Among the records that follow, count the lines with the string "shipping"; report only that count.
((
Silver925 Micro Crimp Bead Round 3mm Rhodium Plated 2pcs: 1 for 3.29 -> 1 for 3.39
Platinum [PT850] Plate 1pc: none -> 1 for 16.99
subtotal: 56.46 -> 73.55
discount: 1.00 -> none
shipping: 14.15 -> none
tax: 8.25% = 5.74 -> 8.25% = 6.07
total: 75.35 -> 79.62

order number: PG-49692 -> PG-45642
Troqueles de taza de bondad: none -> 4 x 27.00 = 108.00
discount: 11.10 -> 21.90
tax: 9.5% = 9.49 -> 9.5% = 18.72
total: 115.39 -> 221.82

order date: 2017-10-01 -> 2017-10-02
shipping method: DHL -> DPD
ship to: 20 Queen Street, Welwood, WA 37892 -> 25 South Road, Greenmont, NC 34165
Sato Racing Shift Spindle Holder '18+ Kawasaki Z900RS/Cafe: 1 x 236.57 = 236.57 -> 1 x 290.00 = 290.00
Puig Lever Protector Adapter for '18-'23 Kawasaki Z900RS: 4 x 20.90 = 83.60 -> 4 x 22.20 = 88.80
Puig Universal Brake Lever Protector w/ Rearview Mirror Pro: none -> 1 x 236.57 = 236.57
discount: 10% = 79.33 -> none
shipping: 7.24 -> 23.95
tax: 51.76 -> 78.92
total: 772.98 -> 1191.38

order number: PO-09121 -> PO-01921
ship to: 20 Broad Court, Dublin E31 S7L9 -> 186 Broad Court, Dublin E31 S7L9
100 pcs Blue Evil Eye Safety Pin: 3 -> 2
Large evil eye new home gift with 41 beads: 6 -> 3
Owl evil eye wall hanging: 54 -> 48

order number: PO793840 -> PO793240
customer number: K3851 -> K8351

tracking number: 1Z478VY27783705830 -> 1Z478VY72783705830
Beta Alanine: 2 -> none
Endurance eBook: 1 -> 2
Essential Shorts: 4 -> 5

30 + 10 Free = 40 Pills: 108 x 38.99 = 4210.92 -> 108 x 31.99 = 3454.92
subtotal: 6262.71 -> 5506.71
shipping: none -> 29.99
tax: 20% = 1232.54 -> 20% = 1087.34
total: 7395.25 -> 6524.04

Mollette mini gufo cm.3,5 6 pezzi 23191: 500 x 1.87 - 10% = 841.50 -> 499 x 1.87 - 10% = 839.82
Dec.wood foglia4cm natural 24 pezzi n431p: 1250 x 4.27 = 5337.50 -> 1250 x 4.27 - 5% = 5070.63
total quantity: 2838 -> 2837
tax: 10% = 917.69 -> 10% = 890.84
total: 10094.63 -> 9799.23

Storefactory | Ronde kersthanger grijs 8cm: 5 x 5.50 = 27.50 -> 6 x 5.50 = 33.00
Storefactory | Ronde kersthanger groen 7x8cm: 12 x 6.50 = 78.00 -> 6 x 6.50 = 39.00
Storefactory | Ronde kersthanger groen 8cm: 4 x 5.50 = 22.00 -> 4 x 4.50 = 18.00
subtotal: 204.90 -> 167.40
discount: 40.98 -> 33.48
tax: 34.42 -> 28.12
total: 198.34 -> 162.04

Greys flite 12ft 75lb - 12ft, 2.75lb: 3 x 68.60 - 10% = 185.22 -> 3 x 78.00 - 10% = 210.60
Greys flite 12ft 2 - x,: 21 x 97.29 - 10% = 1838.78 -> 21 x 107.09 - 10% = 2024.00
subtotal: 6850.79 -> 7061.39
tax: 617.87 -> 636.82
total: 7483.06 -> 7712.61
))
RESPONSE: 4